EXCERPTED RECORDS: Begin

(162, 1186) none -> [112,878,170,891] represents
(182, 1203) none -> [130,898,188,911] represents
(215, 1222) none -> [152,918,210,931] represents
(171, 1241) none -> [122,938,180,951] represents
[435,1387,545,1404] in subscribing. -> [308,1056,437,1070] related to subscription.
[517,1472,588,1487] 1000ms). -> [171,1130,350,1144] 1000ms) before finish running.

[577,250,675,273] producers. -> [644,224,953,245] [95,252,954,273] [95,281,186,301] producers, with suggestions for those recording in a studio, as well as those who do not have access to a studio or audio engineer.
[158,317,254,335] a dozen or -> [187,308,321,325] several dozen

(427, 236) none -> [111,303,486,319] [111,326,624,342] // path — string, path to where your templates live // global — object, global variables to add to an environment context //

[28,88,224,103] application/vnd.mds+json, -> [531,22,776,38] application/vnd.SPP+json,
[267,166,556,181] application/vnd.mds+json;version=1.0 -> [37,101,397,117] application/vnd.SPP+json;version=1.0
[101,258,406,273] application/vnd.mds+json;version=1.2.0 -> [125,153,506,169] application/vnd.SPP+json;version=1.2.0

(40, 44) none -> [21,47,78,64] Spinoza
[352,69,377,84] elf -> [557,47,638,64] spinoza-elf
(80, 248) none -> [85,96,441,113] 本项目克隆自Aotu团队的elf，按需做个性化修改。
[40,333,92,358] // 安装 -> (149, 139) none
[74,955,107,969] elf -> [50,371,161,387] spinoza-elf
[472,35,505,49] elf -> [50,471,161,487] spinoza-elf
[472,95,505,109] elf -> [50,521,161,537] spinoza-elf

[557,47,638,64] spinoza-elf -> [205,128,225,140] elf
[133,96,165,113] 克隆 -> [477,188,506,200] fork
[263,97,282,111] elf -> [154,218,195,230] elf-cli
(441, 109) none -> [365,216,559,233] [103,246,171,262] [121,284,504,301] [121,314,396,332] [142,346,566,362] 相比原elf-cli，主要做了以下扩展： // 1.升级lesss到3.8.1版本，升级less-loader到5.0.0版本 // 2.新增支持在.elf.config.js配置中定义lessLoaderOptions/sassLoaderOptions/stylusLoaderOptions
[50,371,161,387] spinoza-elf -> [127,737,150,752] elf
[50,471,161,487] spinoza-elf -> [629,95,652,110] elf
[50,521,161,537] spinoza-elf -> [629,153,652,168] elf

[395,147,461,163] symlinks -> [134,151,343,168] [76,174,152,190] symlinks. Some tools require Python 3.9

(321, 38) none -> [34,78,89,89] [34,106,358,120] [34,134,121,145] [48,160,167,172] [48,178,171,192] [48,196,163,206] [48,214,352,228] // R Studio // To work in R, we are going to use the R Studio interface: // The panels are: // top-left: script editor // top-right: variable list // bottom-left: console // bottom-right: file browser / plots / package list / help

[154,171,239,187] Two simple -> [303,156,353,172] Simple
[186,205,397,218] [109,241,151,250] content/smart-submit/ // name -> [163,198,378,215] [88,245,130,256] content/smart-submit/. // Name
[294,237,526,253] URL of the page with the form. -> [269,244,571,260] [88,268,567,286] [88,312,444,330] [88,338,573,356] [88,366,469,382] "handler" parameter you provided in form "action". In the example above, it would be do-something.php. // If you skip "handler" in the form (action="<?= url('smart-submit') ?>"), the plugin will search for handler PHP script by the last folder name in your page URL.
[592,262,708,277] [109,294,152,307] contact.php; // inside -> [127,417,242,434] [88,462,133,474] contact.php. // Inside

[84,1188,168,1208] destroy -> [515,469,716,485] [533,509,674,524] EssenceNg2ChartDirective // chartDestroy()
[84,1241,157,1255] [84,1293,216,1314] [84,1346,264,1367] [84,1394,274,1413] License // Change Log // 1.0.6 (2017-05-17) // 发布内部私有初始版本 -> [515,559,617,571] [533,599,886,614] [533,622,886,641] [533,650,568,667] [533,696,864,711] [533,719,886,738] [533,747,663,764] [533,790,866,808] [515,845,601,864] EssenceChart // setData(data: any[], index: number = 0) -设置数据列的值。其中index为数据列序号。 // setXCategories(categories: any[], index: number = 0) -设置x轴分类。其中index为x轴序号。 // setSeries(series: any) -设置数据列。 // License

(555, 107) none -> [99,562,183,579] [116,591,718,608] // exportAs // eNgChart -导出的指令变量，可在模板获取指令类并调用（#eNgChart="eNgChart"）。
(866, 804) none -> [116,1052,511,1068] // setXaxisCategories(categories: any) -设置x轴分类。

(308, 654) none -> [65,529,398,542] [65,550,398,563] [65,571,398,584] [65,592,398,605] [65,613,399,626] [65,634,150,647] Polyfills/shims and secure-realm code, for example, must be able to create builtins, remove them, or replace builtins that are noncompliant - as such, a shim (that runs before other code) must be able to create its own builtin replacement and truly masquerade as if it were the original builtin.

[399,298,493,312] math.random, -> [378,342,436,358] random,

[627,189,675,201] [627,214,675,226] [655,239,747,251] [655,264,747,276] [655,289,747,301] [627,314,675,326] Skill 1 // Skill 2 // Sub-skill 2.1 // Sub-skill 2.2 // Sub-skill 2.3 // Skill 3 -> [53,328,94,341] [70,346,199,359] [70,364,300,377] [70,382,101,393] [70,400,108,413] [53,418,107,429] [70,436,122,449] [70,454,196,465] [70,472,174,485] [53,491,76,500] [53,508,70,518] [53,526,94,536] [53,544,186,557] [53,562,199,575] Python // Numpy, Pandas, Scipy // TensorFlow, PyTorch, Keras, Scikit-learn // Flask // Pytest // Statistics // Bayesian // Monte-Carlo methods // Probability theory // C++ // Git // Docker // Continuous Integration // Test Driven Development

EXCERPTED RECORDS: End

▶ _WHAT TO WORK ON_: Proceeding from the line containing "[352,69,377,84] elf ->" through the line containing "[395,147,461,163] symlinks ->", transcribe the lines above exactly, both end lines included.

▶ _SOLUTION TO THIS PROBLEM_:
[352,69,377,84] elf -> [557,47,638,64] spinoza-elf
(80, 248) none -> [85,96,441,113] 本项目克隆自Aotu团队的elf，按需做个性化修改。
[40,333,92,358] // 安装 -> (149, 139) none
[74,955,107,969] elf -> [50,371,161,387] spinoza-elf
[472,35,505,49] elf -> [50,471,161,487] spinoza-elf
[472,95,505,109] elf -> [50,521,161,537] spinoza-elf

[557,47,638,64] spinoza-elf -> [205,128,225,140] elf
[133,96,165,113] 克隆 -> [477,188,506,200] fork
[263,97,282,111] elf -> [154,218,195,230] elf-cli
(441, 109) none -> [365,216,559,233] [103,246,171,262] [121,284,504,301] [121,314,396,332] [142,346,566,362] 相比原elf-cli，主要做了以下扩展： // 1.升级lesss到3.8.1版本，升级less-loader到5.0.0版本 // 2.新增支持在.elf.config.js配置中定义lessLoaderOptions/sassLoaderOptions/stylusLoaderOptions
[50,371,161,387] spinoza-elf -> [127,737,150,752] elf
[50,471,161,487] spinoza-elf -> [629,95,652,110] elf
[50,521,161,537] spinoza-elf -> [629,153,652,168] elf

[395,147,461,163] symlinks -> [134,151,343,168] [76,174,152,190] symlinks. Some tools require Python 3.9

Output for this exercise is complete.